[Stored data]
· · · · ·
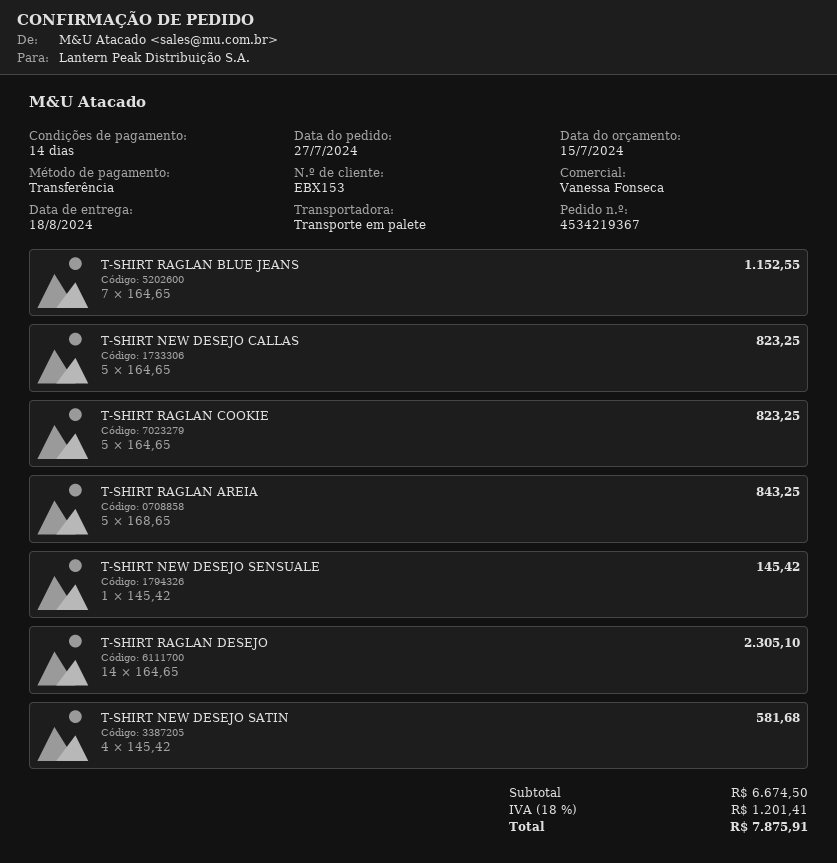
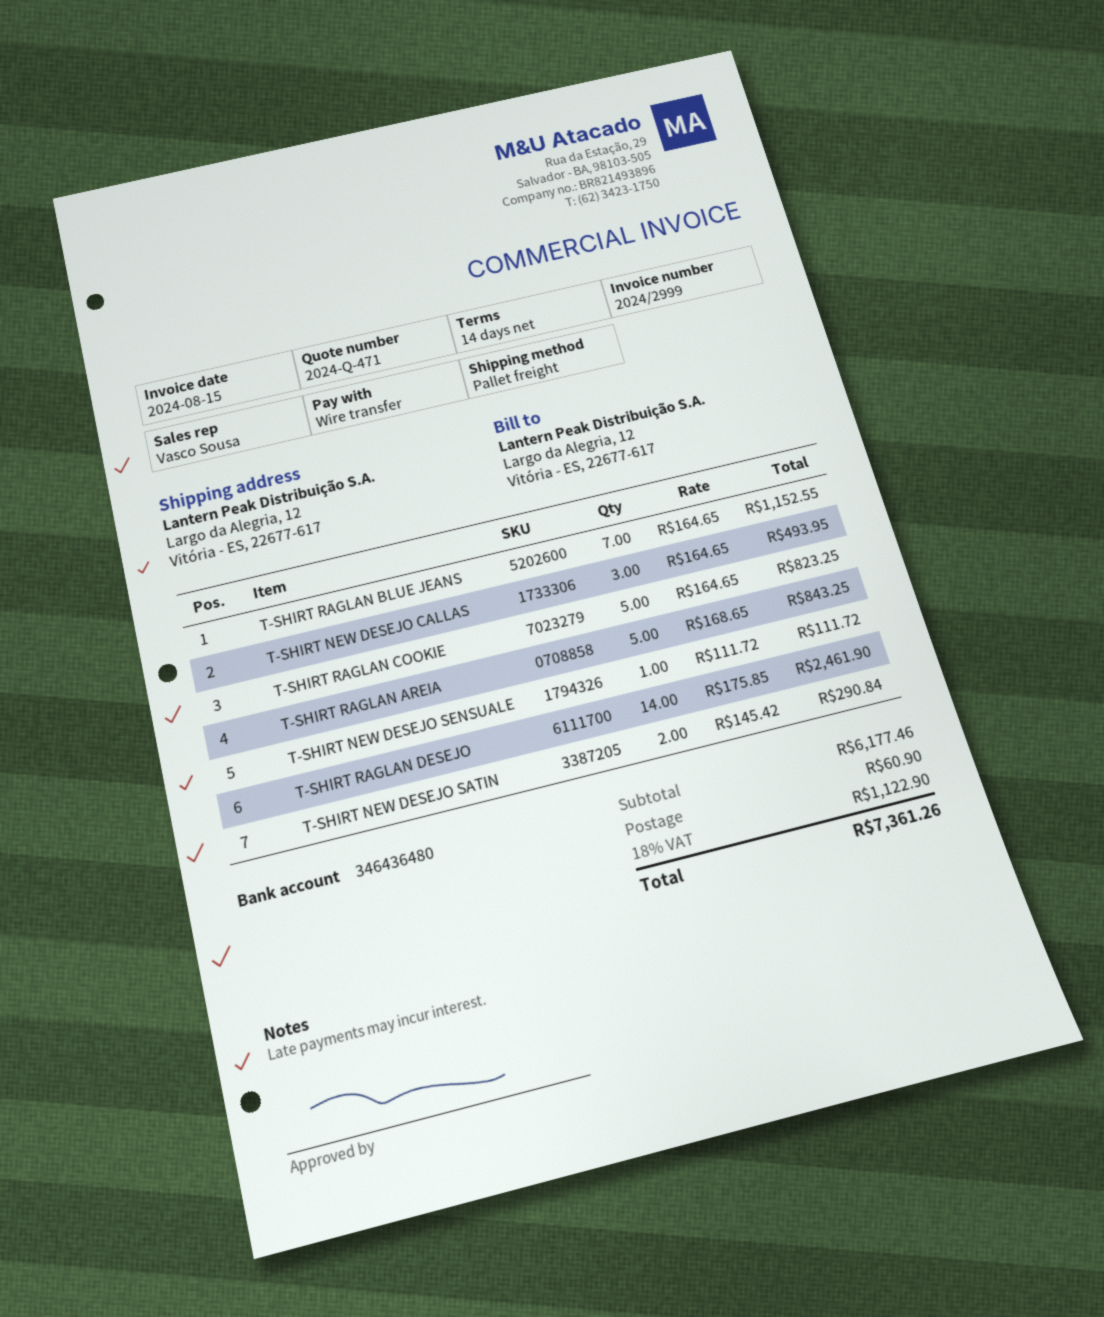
sales rep: Vanessa Fonseca -> Vasco Sousa
T-SHIRT NEW DESEJO CALLAS: 5 x 164.65 = 823.25 -> 3 x 164.65 = 493.95
T-SHIRT NEW DESEJO SENSUALE: 1 x 145.42 = 145.42 -> 1 x 111.72 = 111.72
T-SHIRT RAGLAN DESEJO: 14 x 164.65 = 2305.10 -> 14 x 175.85 = 2461.90
T-SHIRT NEW DESEJO SATIN: 4 x 145.42 = 581.68 -> 2 x 145.42 = 290.84
subtotal: 6674.50 -> 6177.46
shipping: none -> 60.90
tax: 18% = 1201.41 -> 18% = 1122.90
total: 7875.91 -> 7361.26

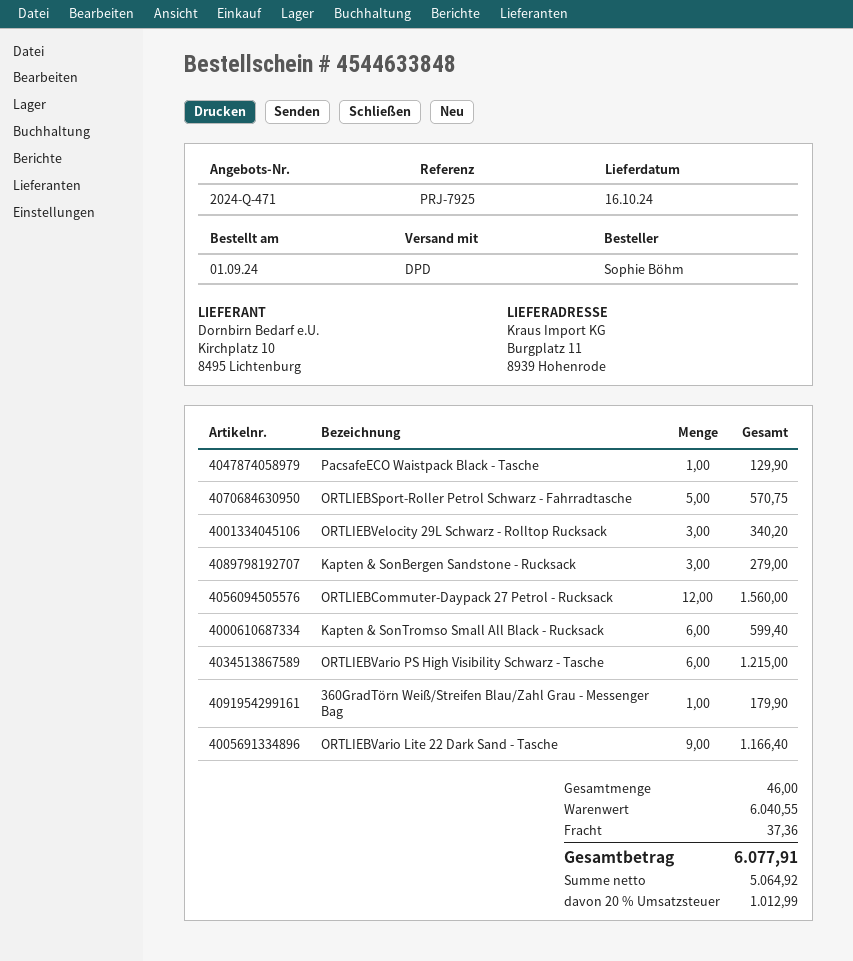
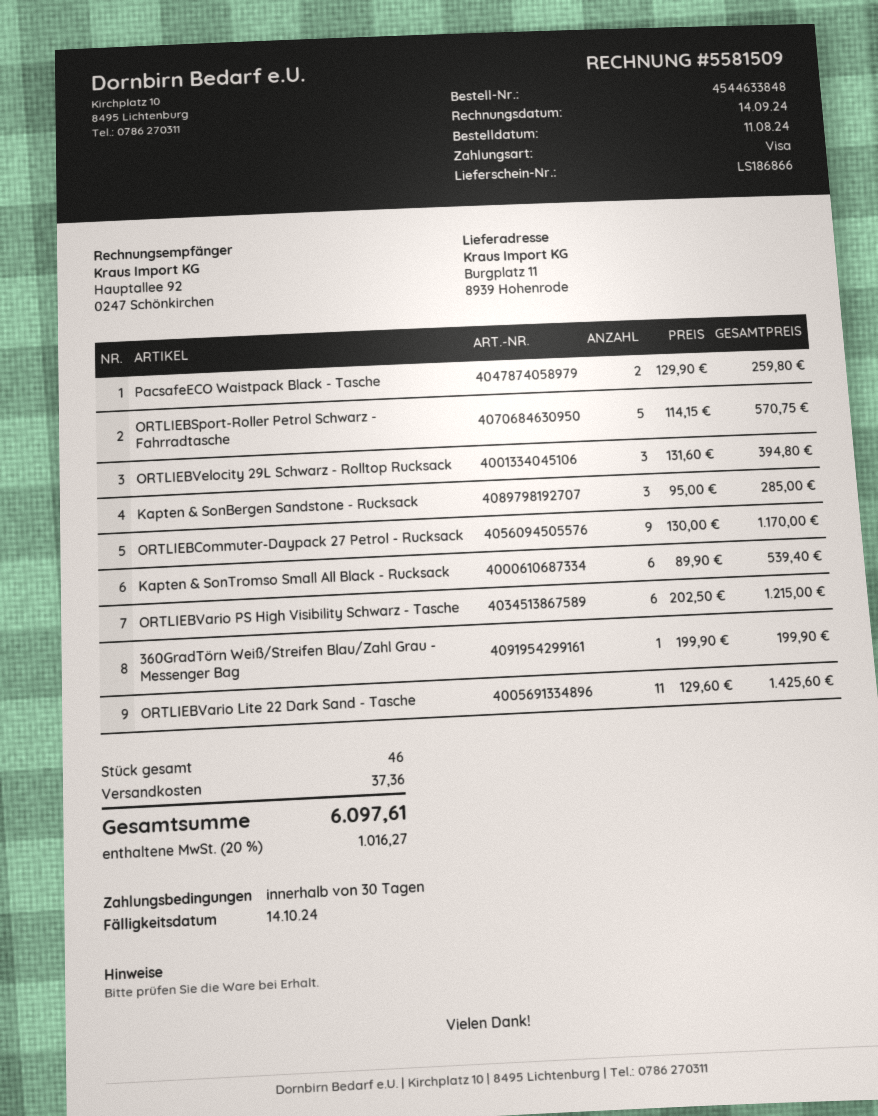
order date: 2024-09-01 -> 2024-08-11
PacsafeECO Waistpack Black - Tasche: 1 for 129.90 -> 2 for 259.80
ORTLIEBVelocity 29L Schwarz - Rolltop Rucksack: 3 for 340.20 -> 3 for 394.80
Kapten & SonBergen Sandstone - Rucksack: 3 for 279.00 -> 3 for 285.00
ORTLIEBCommuter-Daypack 27 Petrol - Rucksack: 12 for 1560.00 -> 9 for 1170.00
Kapten & SonTromso Small All Black - Rucksack: 6 for 599.40 -> 6 for 539.40
360GradTörn Weiß/Streifen Blau/Zahl Grau - Messenger Bag: 1 for 179.90 -> 1 for 199.90
ORTLIEBVario Lite 22 Dark Sand - Tasche: 9 for 1166.40 -> 11 for 1425.60
tax: 20% = 1012.99 -> 20% = 1016.27
total: 6077.91 -> 6097.61

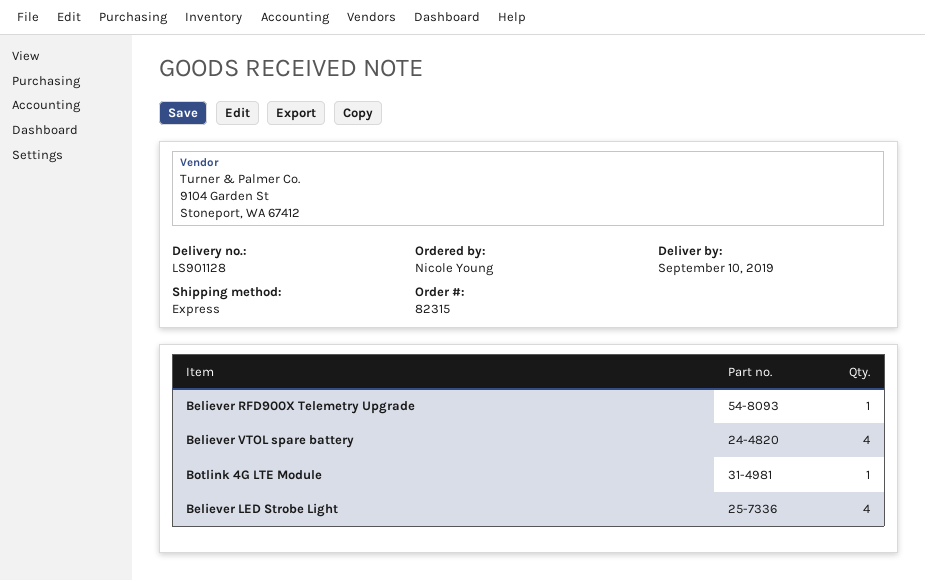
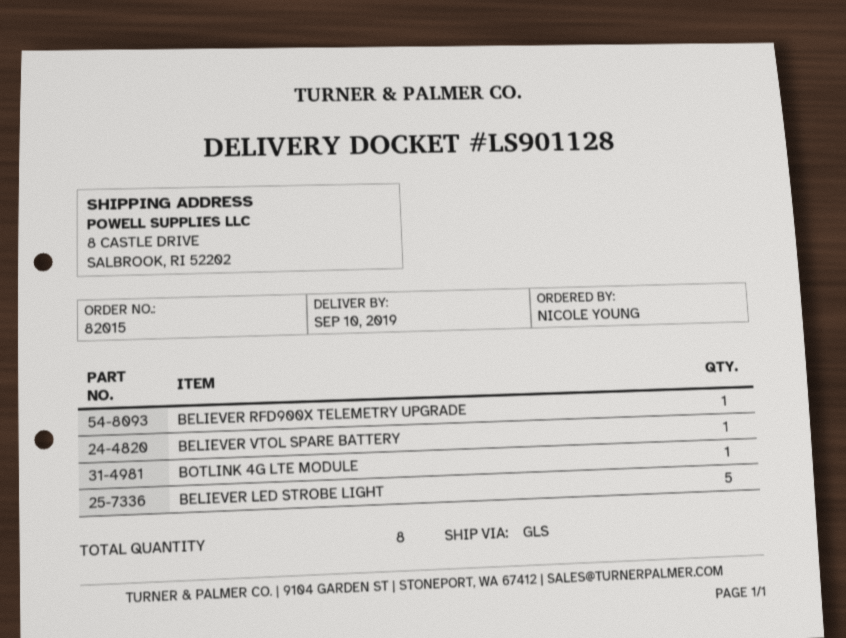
order number: 82315 -> 82015
shipping method: express -> GLS
Believer VTOL spare battery: 4 -> 1
Believer LED Strobe Light: 4 -> 5

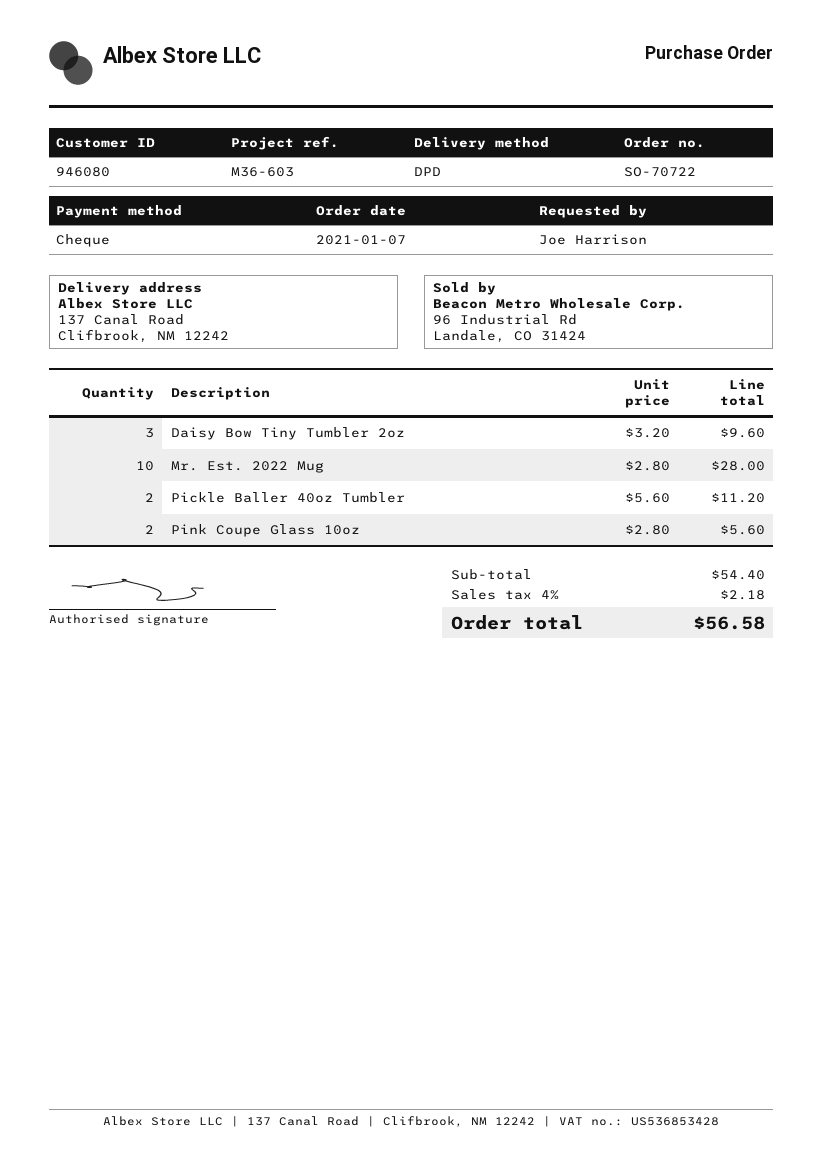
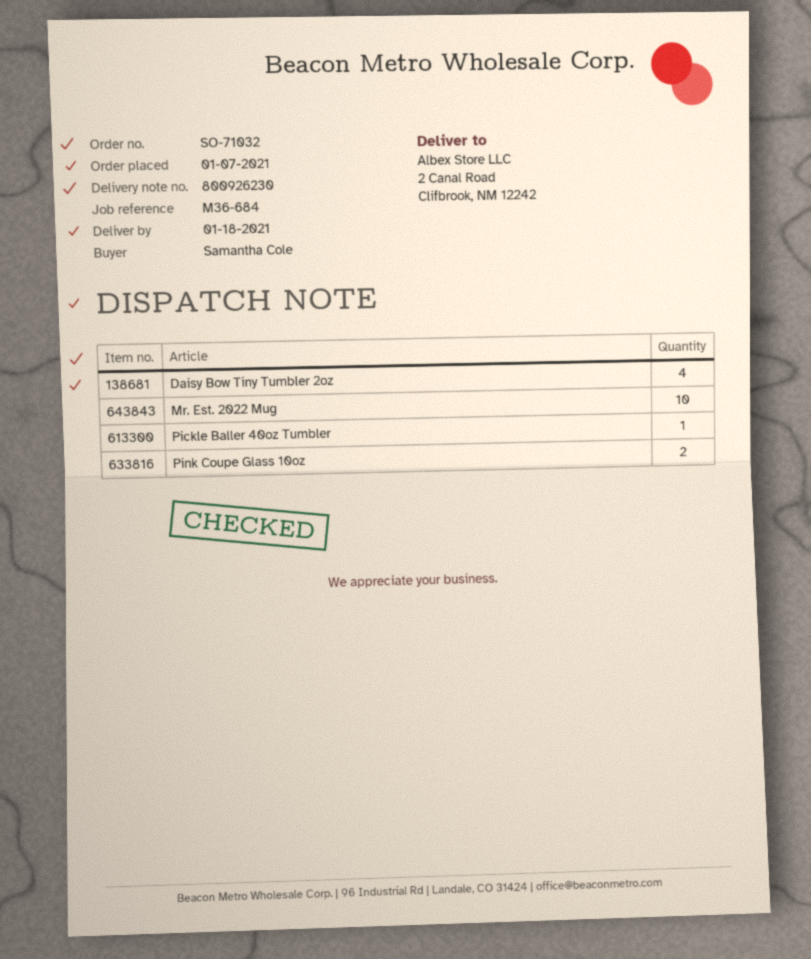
order number: SO-70722 -> SO-71032
reference: M36-603 -> M36-684
ordered by: Joe Harrison -> Samantha Cole
ship to: 137 Canal Road, Clifbrook, NM 12242 -> 2 Canal Road, Clifbrook, NM 12242
Daisy Bow Tiny Tumbler 2oz: 3 -> 4
Pickle Baller 40oz Tumbler: 2 -> 1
· · · · ·
What to do => Please repeat all of the data exactly, excluding images.

Answer area =>
sales rep: Vanessa Fonseca -> Vasco Sousa
T-SHIRT NEW DESEJO CALLAS: 5 x 164.65 = 823.25 -> 3 x 164.65 = 493.95
T-SHIRT NEW DESEJO SENSUALE: 1 x 145.42 = 145.42 -> 1 x 111.72 = 111.72
T-SHIRT RAGLAN DESEJO: 14 x 164.65 = 2305.10 -> 14 x 175.85 = 2461.90
T-SHIRT NEW DESEJO SATIN: 4 x 145.42 = 581.68 -> 2 x 145.42 = 290.84
subtotal: 6674.50 -> 6177.46
shipping: none -> 60.90
tax: 18% = 1201.41 -> 18% = 1122.90
total: 7875.91 -> 7361.26

order date: 2024-09-01 -> 2024-08-11
PacsafeECO Waistpack Black - Tasche: 1 for 129.90 -> 2 for 259.80
ORTLIEBVelocity 29L Schwarz - Rolltop Rucksack: 3 for 340.20 -> 3 for 394.80
Kapten & SonBergen Sandstone - Rucksack: 3 for 279.00 -> 3 for 285.00
ORTLIEBCommuter-Daypack 27 Petrol - Rucksack: 12 for 1560.00 -> 9 for 1170.00
Kapten & SonTromso Small All Black - Rucksack: 6 for 599.40 -> 6 for 539.40
360GradTörn Weiß/Streifen Blau/Zahl Grau - Messenger Bag: 1 for 179.90 -> 1 for 199.90
ORTLIEBVario Lite 22 Dark Sand - Tasche: 9 for 1166.40 -> 11 for 1425.60
tax: 20% = 1012.99 -> 20% = 1016.27
total: 6077.91 -> 6097.61

order number: 82315 -> 82015
shipping method: express -> GLS
Believer VTOL spare battery: 4 -> 1
Believer LED Strobe Light: 4 -> 5

order number: SO-70722 -> SO-71032
reference: M36-603 -> M36-684
ordered by: Joe Harrison -> Samantha Cole
ship to: 137 Canal Road, Clifbrook, NM 12242 -> 2 Canal Road, Clifbrook, NM 12242
Daisy Bow Tiny Tumbler 2oz: 3 -> 4
Pickle Baller 40oz Tumbler: 2 -> 1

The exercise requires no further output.